**WORK REQUIRED**.
Word for word, copy the records and drop the pictures.

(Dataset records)
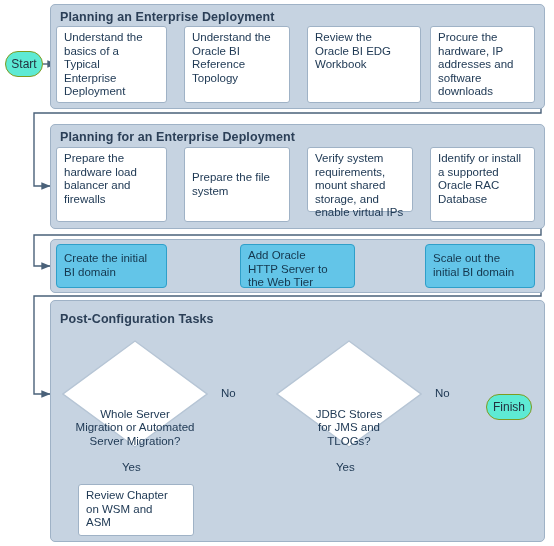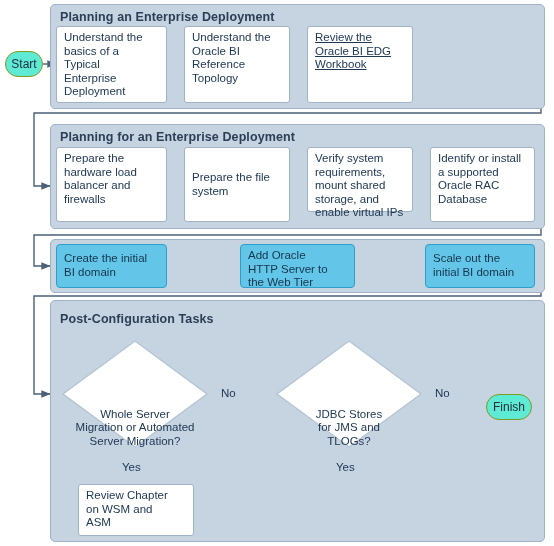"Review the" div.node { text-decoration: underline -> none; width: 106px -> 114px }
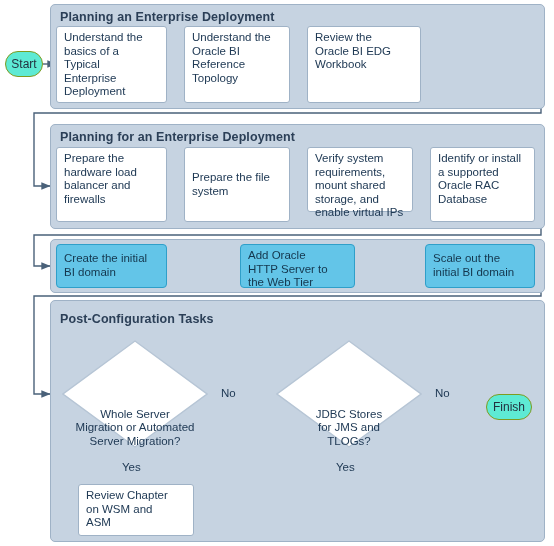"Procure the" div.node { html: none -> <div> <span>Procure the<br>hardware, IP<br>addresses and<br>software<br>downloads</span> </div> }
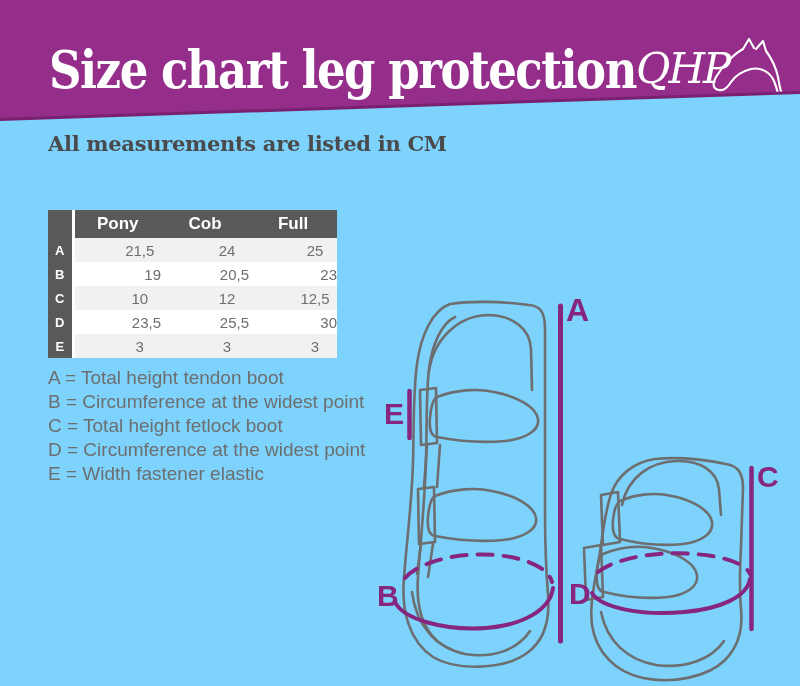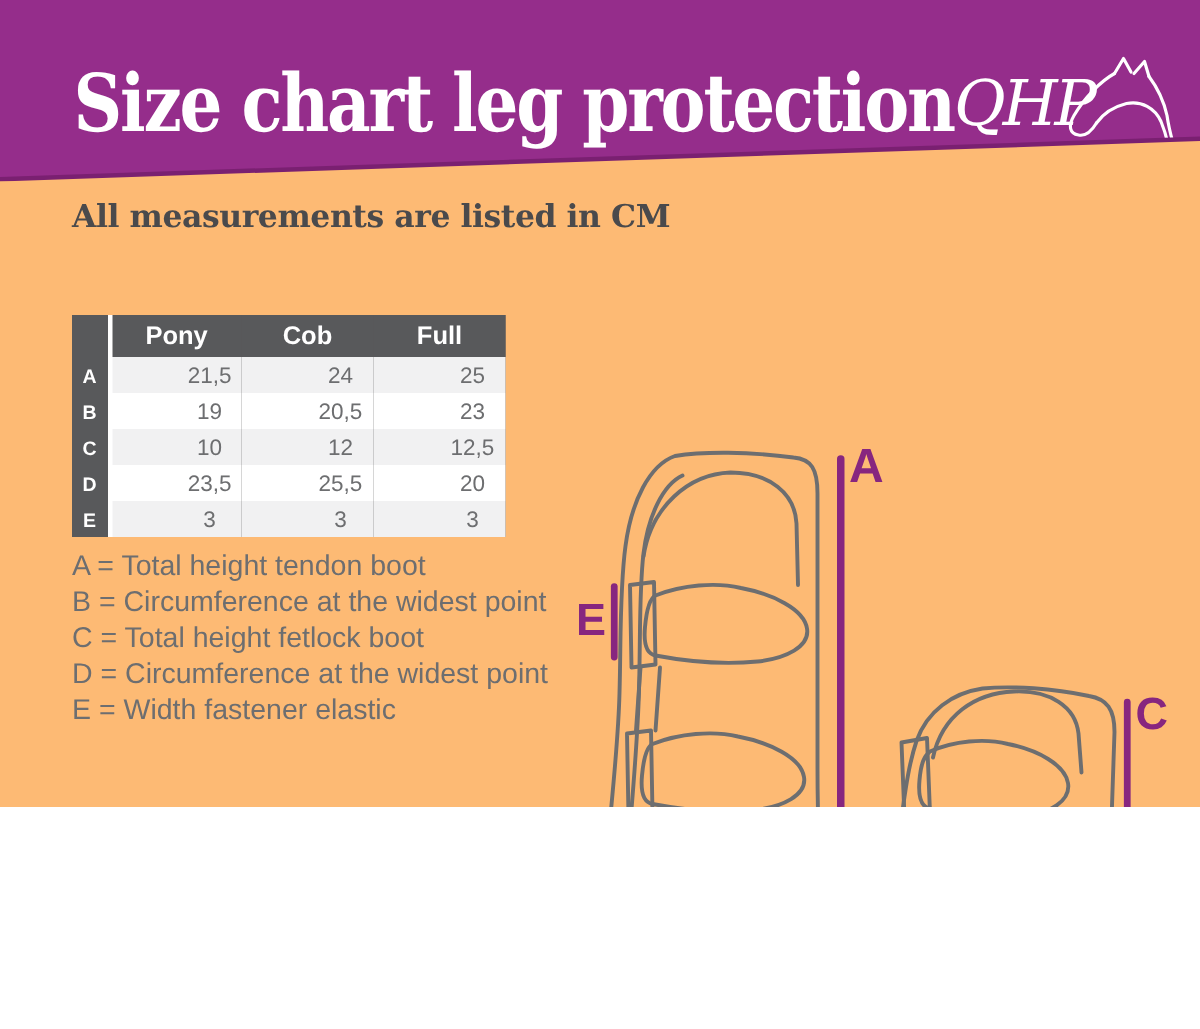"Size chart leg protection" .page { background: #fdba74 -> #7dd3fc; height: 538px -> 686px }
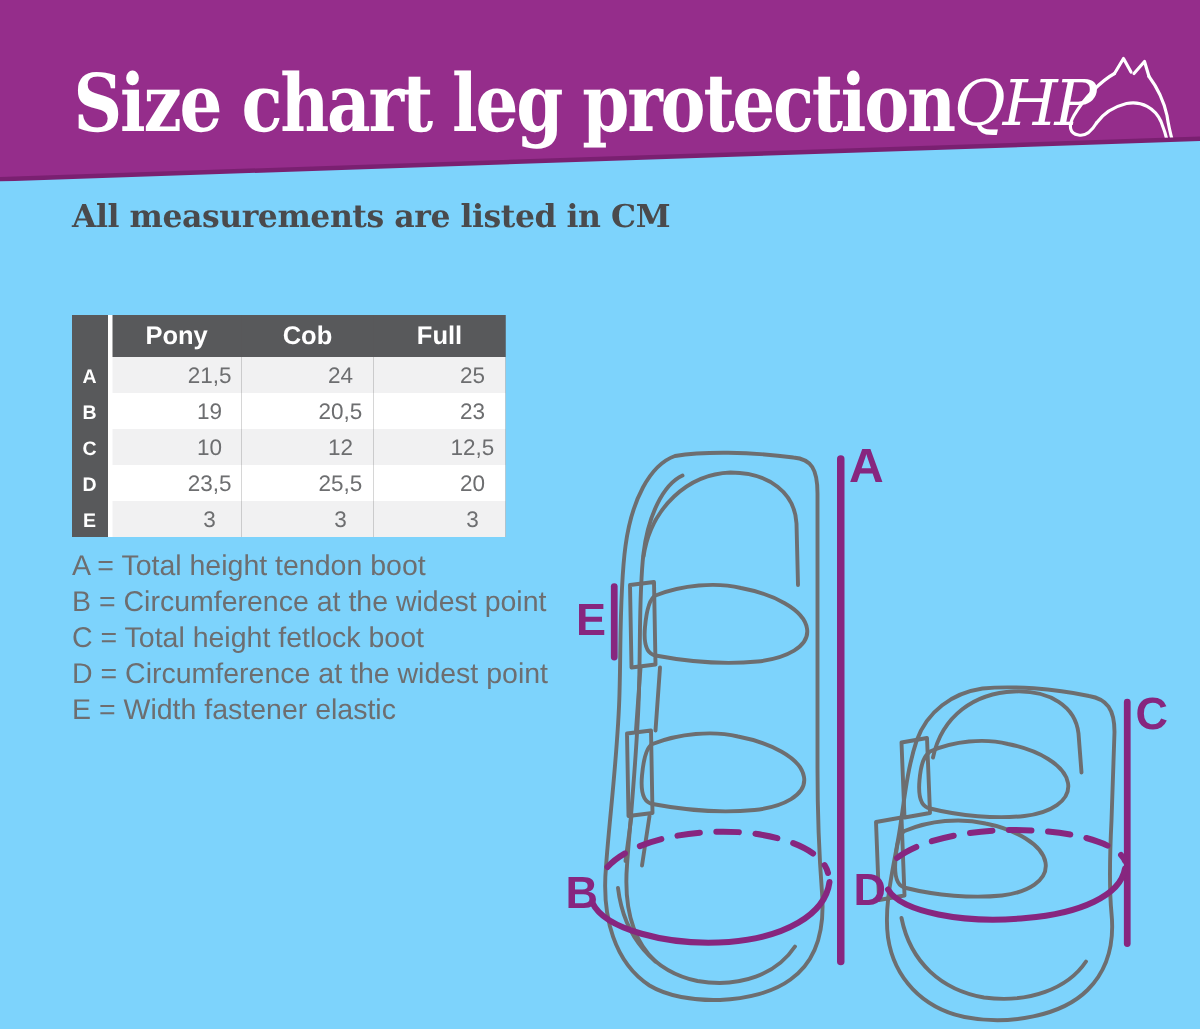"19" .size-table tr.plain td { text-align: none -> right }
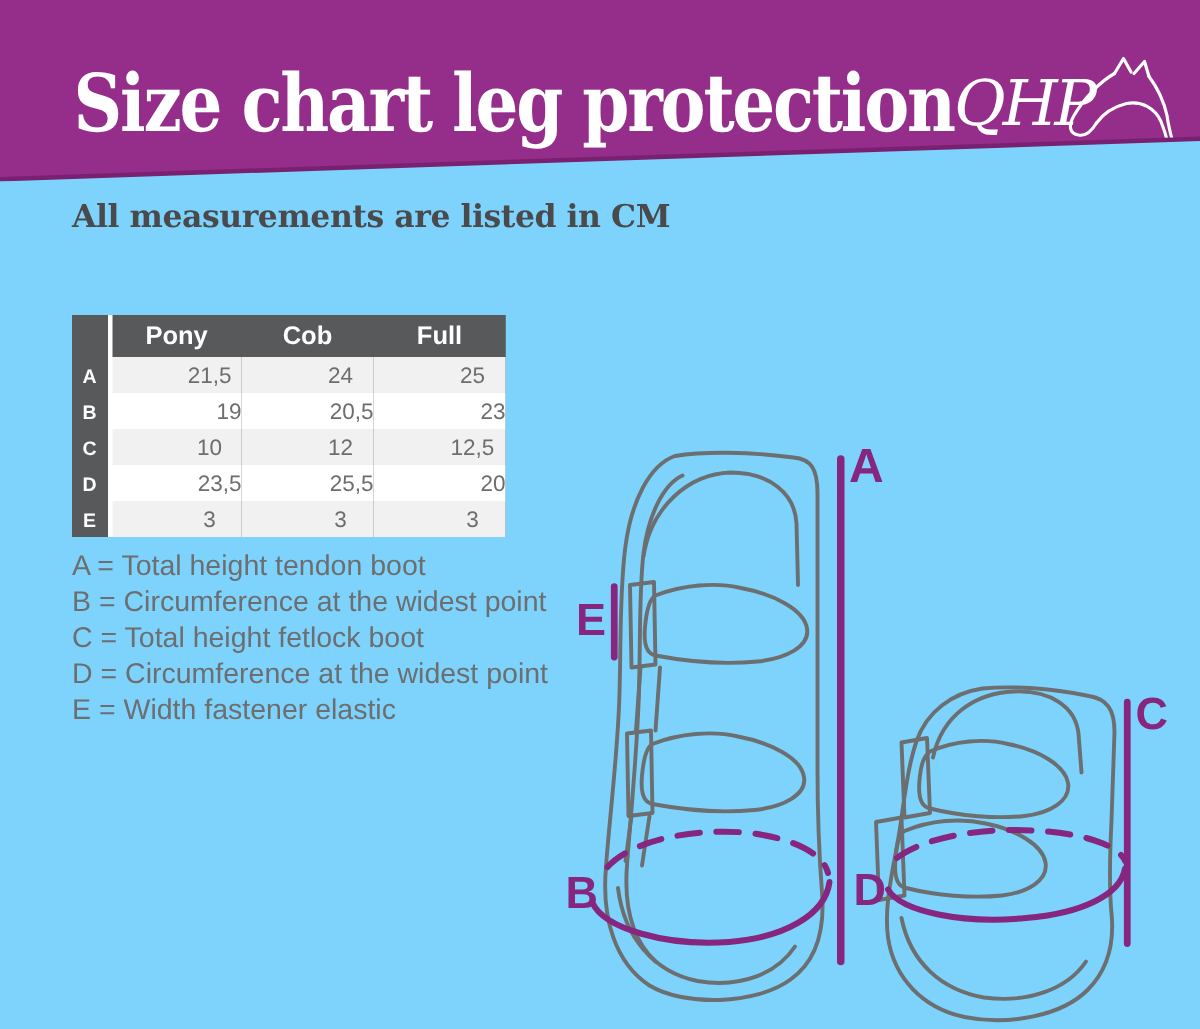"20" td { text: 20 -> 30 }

**OUTPUT BELOW**.
"Review the" div.node { text-decoration: underline -> none; width: 106px -> 114px }
"Procure the" div.node { html: none -> <div> <span>Procure the<br>hardware, IP<br>addresses and<br>software<br>downloads</span> </div> }
"Size chart leg protection" .page { background: #fdba74 -> #7dd3fc; height: 538px -> 686px }
"19" .size-table tr.plain td { text-align: none -> right }
"20" td { text: 20 -> 30 }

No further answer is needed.